Microsoft Teams is a collaboration platform that integrates with Office 365.

There are two ways to build interactions between Microsoft Teams and Windmill: run code on Windmill by a Microsoft Teams command or use the Microsoft Teams API directly from Windmill. In this guide, we'll cover both approaches.

Action on Windmill from MicrosoftTeams

The goal here is to be able to invoke a Windmill Script from Microsoft Teams, by using /windmill command.


First, you need to be a workspace admin. Then you should go to Workspace Settings Page and select the "Slack / Teams" tab. On there, click "Connect to Microsoft Teams".

Self-hosted

The Microsoft Teams integration is done through OAuth. On self-hosted instances, integrating an OAuth API will require Setup OAuth and SSO.

Note that you can connect multiple Windmill workspaces to the same Teams bot. Only one Windmill workspace can accept the /windmill commands from a given Teams "Team".

Using commands on Teams

Once you connected your workspace to a Teams Team, you can either select an existing script or flow to handle the /windmill command, or create a new one by clicking the "Create a script to handle teams command" button.

You will be navigated to the Script editor. Give your script a name (e.g. teams_command_handler), a short summary (e.g. "Teams command handler"). You'll get to this template:

import * as wmill from "windmill-client"

export async function main(
activity_id: string,
command: string,
from_name: string,
team_id: string,
teams_message: any
) {
// Your business logic
const res = "task completed successfully!"
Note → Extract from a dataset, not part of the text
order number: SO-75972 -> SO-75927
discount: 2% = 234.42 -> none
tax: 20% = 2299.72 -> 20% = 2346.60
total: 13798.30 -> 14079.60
// (optional) Send update to Teams channel about completion of job
await wmill.TeamsService.sendMessageToConversation(
{
requestBody: {
conversation_id: activity_id,
success: true,
text: `Hi, ${from_name}, command: ${command} ran successfully with the following result: ${res}`
}
}
)
}

After the Script is deployed, navigate back to the

Teams settings

Choose the "Script" option for adding a command handler and select your newly created Script.

Connected settings

Congratulations! You've just created a Teams command handler. Now you can use the /windmill command in your Teams workspace to trigger the Script.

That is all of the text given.